___ MATERIAL PROVIDED
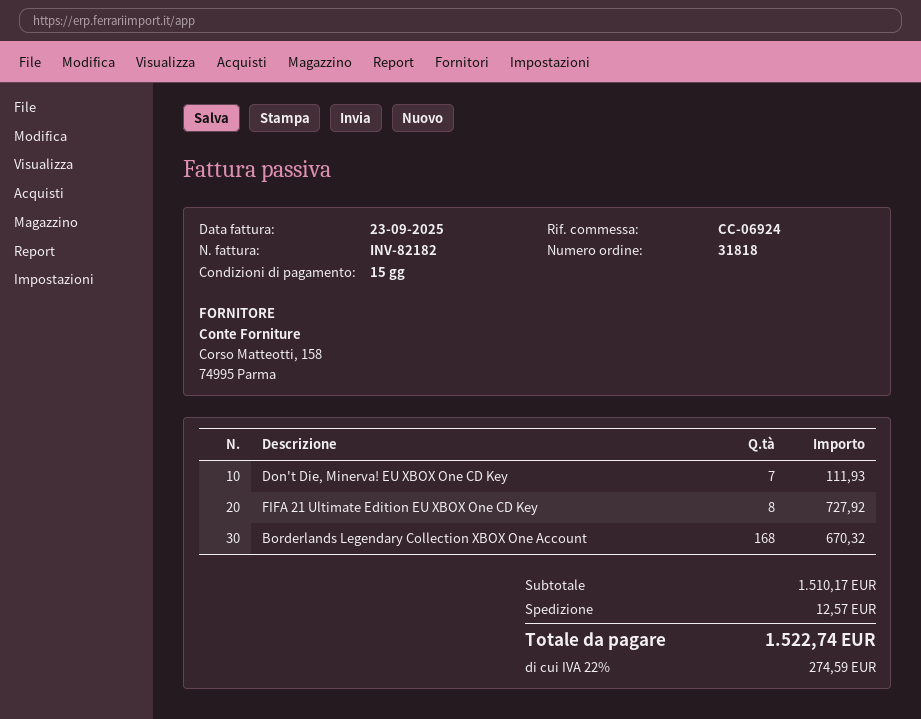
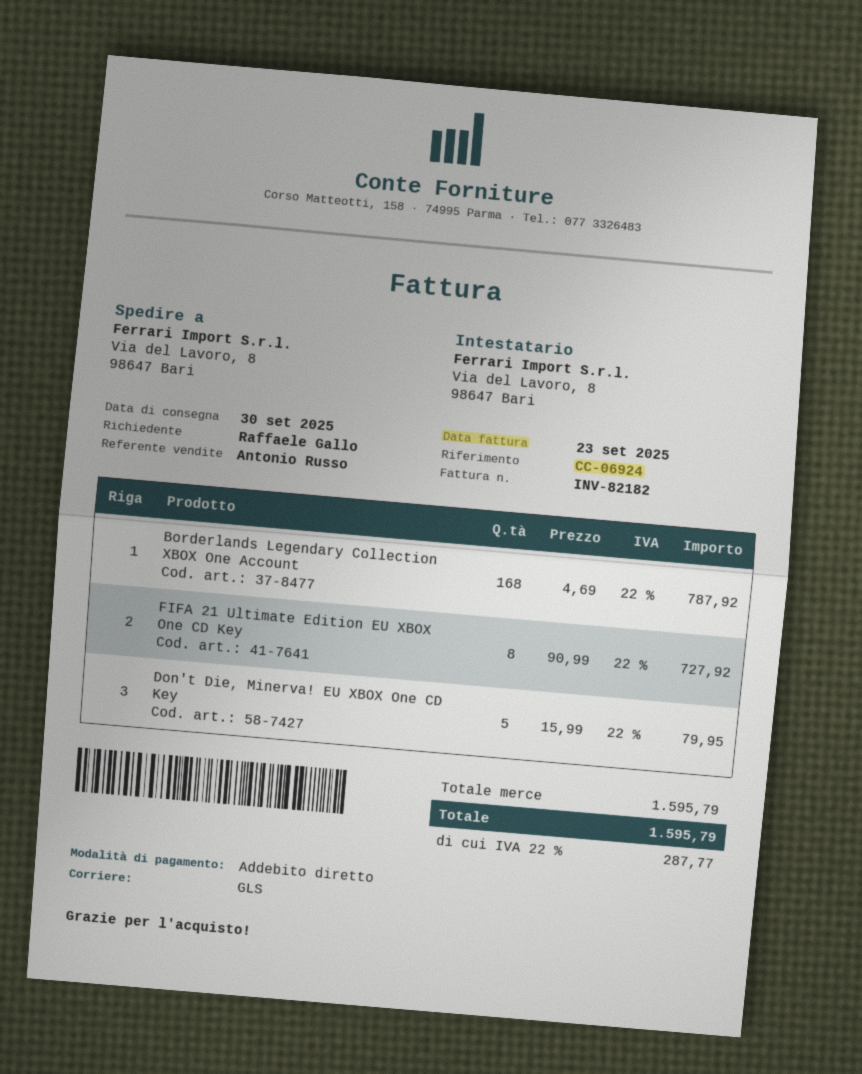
Don't Die, Minerva! EU XBOX One CD Key: 7 for 111.93 -> 5 for 79.95
Borderlands Legendary Collection XBOX One Account: 168 for 670.32 -> 168 for 787.92
subtotal: 1510.17 -> 1595.79
shipping: 12.57 -> none
tax: 22% = 274.59 -> 22% = 287.77
total: 1522.74 -> 1595.79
______
### EXERCISE DESCRIPTION
Set down, word for word, only the lines running from the line with "subtotal: 1510.17 -> 1595.79" to the last line of the listing above. Both of those lines belong in your answer.

### ANSWER TO THE PROBLEM
subtotal: 1510.17 -> 1595.79
shipping: 12.57 -> none
tax: 22% = 274.59 -> 22% = 287.77
total: 1522.74 -> 1595.79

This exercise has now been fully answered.